(Before-and-after change data)
[Start of section]
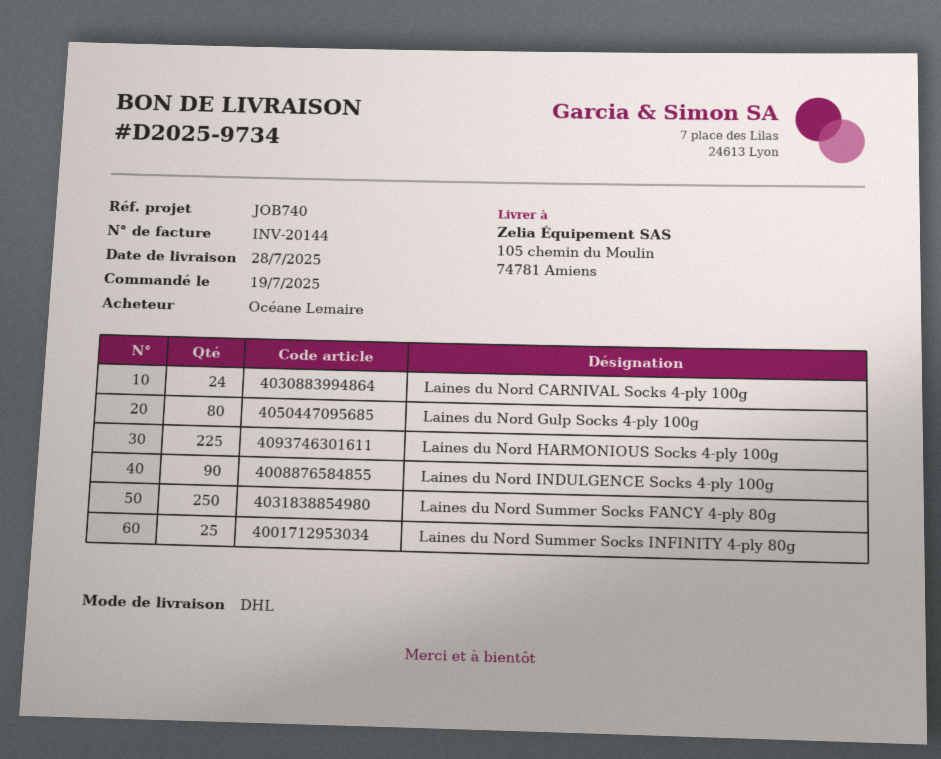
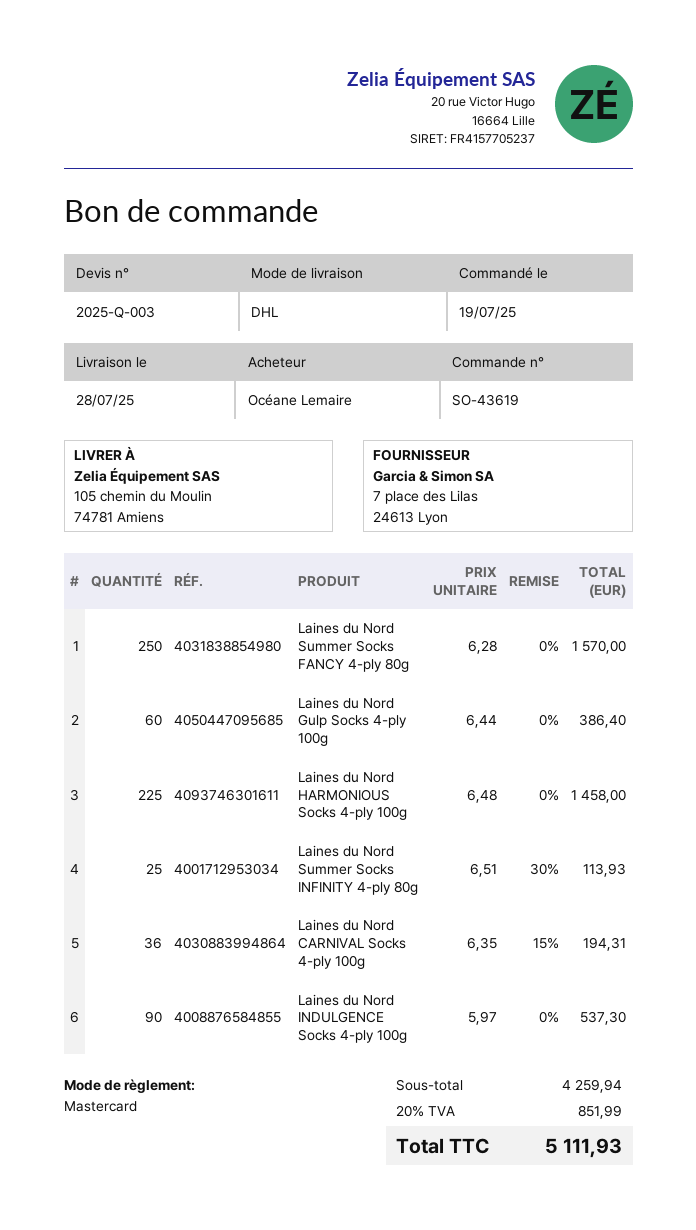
Laines du Nord CARNIVAL Socks 4-ply 100g: 24 -> 36
Laines du Nord Gulp Socks 4-ply 100g: 80 -> 60

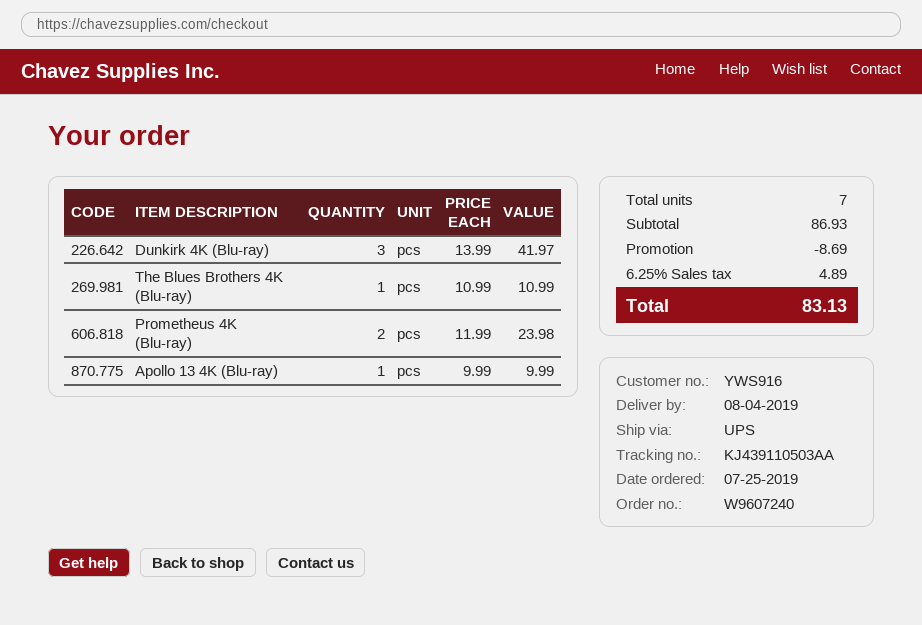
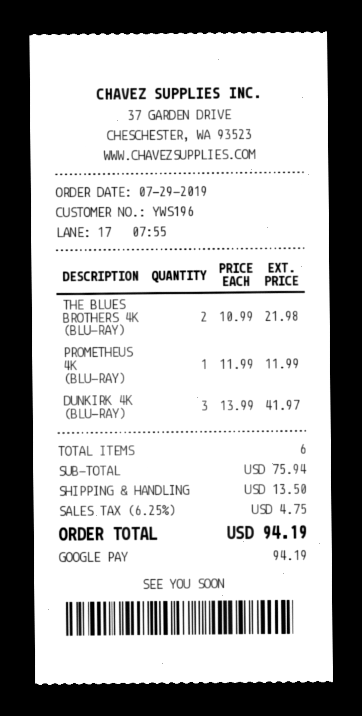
order date: 2019-07-25 -> 2019-07-29
customer number: YWS916 -> YWS196
The Blues Brothers 4K (Blu-ray): 1 x 10.99 = 10.99 -> 2 x 10.99 = 21.98
Prometheus 4K (Blu-ray): 2 x 11.99 = 23.98 -> 1 x 11.99 = 11.99
Apollo 13 4K (Blu-ray): 1 x 9.99 = 9.99 -> none
total quantity: 7 -> 6
subtotal: 86.93 -> 75.94
discount: 8.69 -> none
shipping: none -> 13.50
tax: 6.25% = 4.89 -> 6.25% = 4.75
total: 83.13 -> 94.19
[End of section]
Aim of the exercise
Please give a word-for-word repetition of the lines from the one containing "discount: 8.69 -> none" through the last line of the data above, including both, and nothing besides.

The answer
discount: 8.69 -> none
shipping: none -> 13.50
tax: 6.25% = 4.89 -> 6.25% = 4.75
total: 83.13 -> 94.19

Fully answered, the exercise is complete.